(INFORMATION SHOWN)

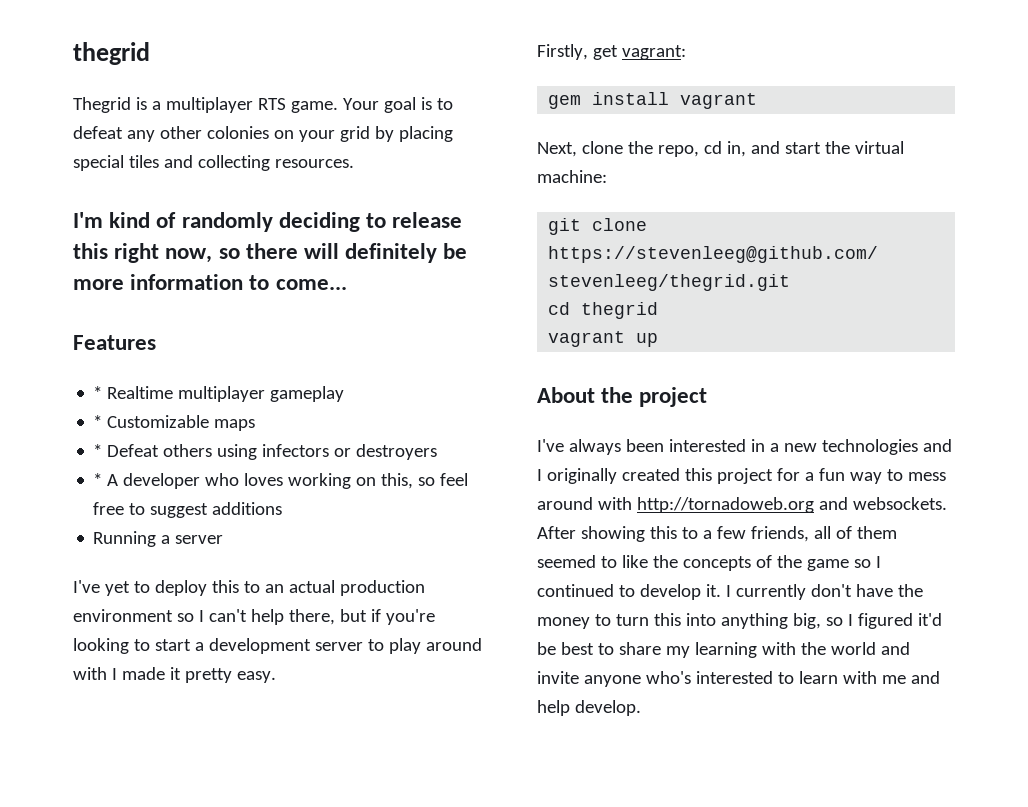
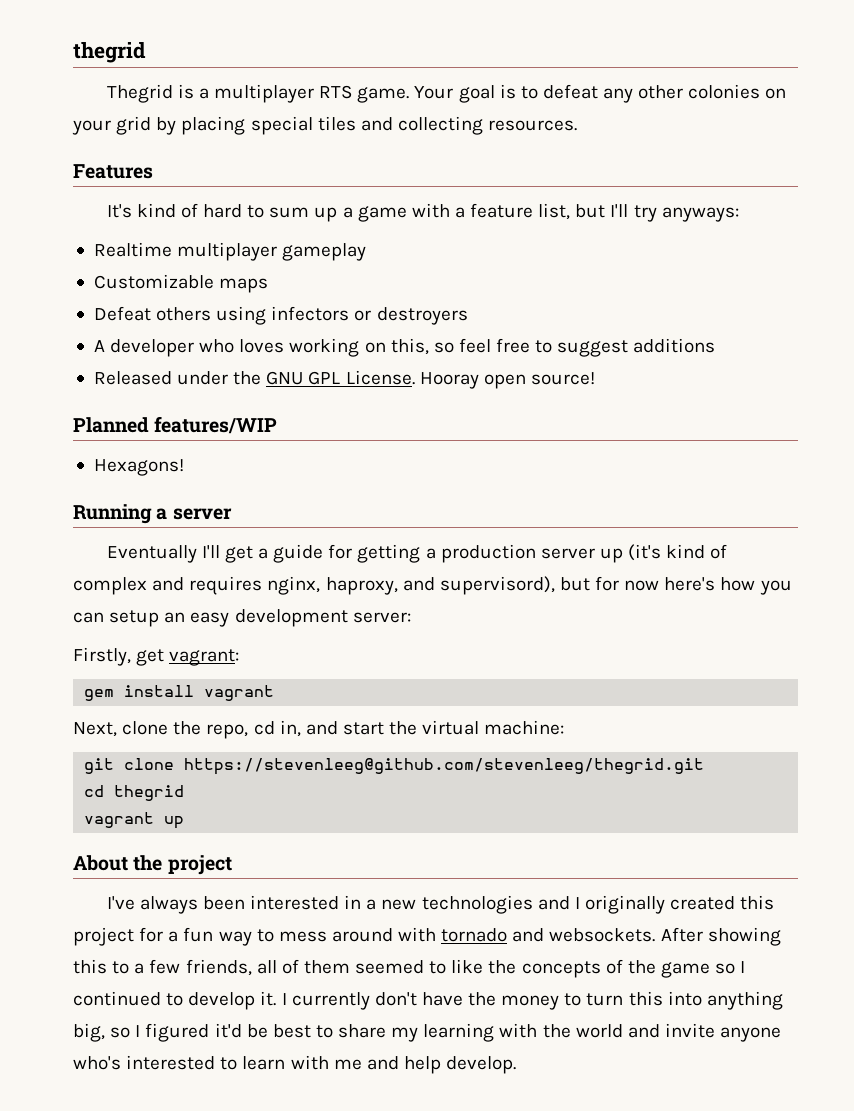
[73,212,463,232] [73,243,468,263] [73,274,347,290] [73,335,156,350] [93,386,103,399] I'm kind of randomly deciding to release this right now, so there will definitely be more information to come... // Features // * -> [73,164,153,179] [106,203,739,222] Features // It's kind of hard to sum up a game with a feature list, but I'll try anyways: //
[93,415,103,428] * -> (367, 252) none
[93,444,103,457] * -> (269, 285) none
[93,473,103,486] * -> (468, 316) none
[93,531,224,547] [73,580,425,596] [73,609,435,625] [73,638,482,654] [73,667,276,683] Running a server // I've yet to deploy this to an actual production environment so I can't help there, but if you're looking to start a development server to play around with I made it pretty easy. -> [93,370,595,389] [73,416,278,434] [93,459,184,476] [73,504,232,524] [106,544,728,563] [73,576,792,595] [73,609,411,627] Released under the GNU GPL License. Hooray open source! // Planned features/WIP // Hexagons! // Running a server // Eventually I'll get a guide for getting a production server up (it's kind of complex and requires nginx, haproxy, and supervisord), but for now here's how you can setup an easy development server:
[636,497,814,513] http://tornadoweb.org -> [441,928,508,942] tornado

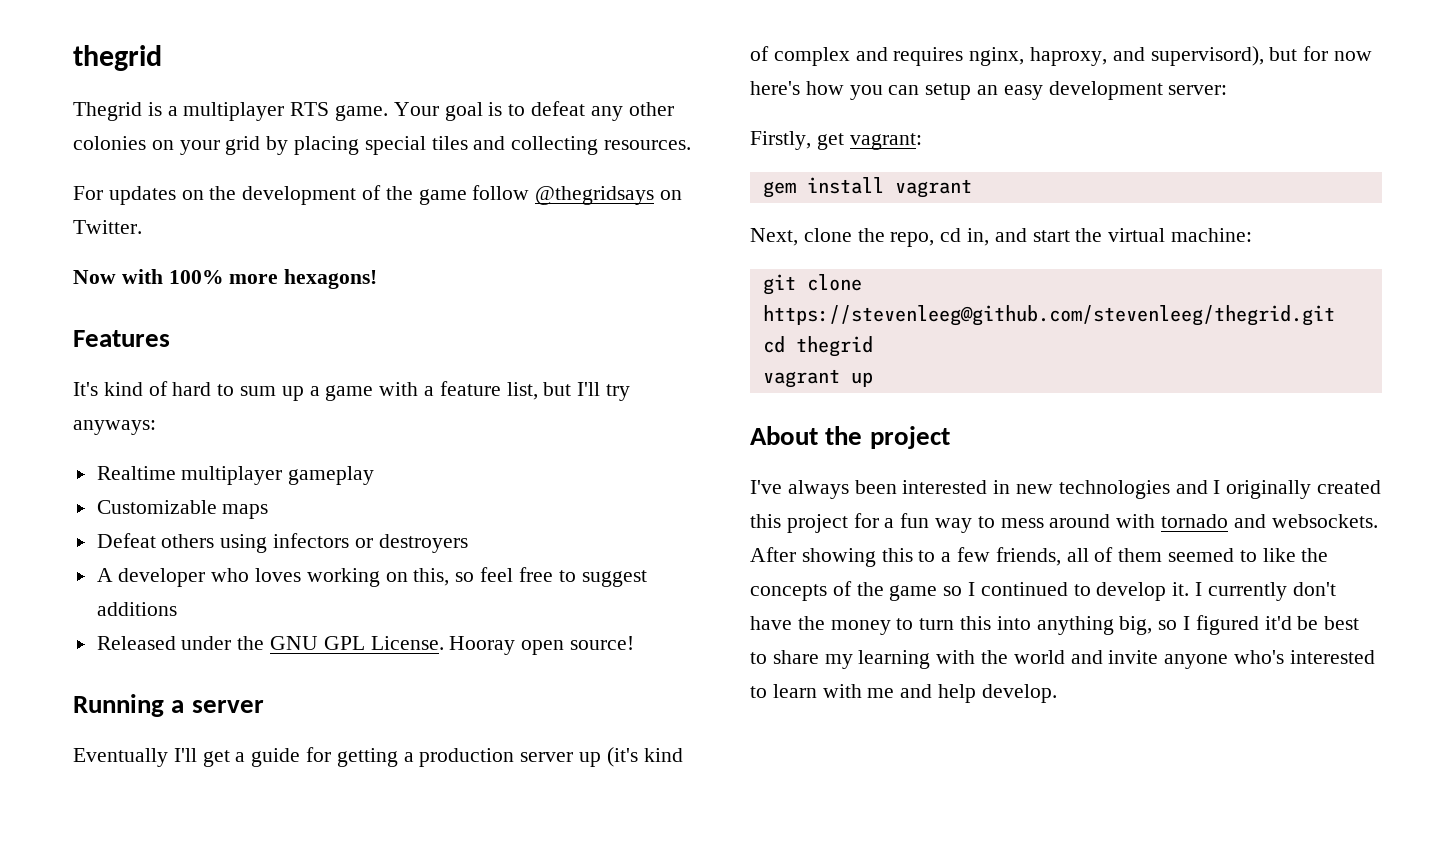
(578, 125) none -> [73,185,683,205] [73,220,142,234] [73,269,378,289] // For updates on the development of the game follow @thegridsays on Twitter. // Now with 100% more hexagons!
[73,416,278,434] [93,459,184,476] // Planned features/WIP // Hexagons! -> (635, 643) none
[366,899,377,910] a -> (1011, 487) none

(End INFORMATION SHOWN)

# TASK STATEMENT:
The required result is the entries above, printed exactly from the first line through the line with "[636,497,814,513] http://tornadoweb.org ->", pictures excluded.

# YOUR SOLUTION:
[73,212,463,232] [73,243,468,263] [73,274,347,290] [73,335,156,350] [93,386,103,399] I'm kind of randomly deciding to release this right now, so there will definitely be more information to come... // Features // * -> [73,164,153,179] [106,203,739,222] Features // It's kind of hard to sum up a game with a feature list, but I'll try anyways: //
[93,415,103,428] * -> (367, 252) none
[93,444,103,457] * -> (269, 285) none
[93,473,103,486] * -> (468, 316) none
[93,531,224,547] [73,580,425,596] [73,609,435,625] [73,638,482,654] [73,667,276,683] Running a server // I've yet to deploy this to an actual production environment so I can't help there, but if you're looking to start a development server to play around with I made it pretty easy. -> [93,370,595,389] [73,416,278,434] [93,459,184,476] [73,504,232,524] [106,544,728,563] [73,576,792,595] [73,609,411,627] Released under the GNU GPL License. Hooray open source! // Planned features/WIP // Hexagons! // Running a server // Eventually I'll get a guide for getting a production server up (it's kind of complex and requires nginx, haproxy, and supervisord), but for now here's how you can setup an easy development server:
[636,497,814,513] http://tornadoweb.org -> [441,928,508,942] tornado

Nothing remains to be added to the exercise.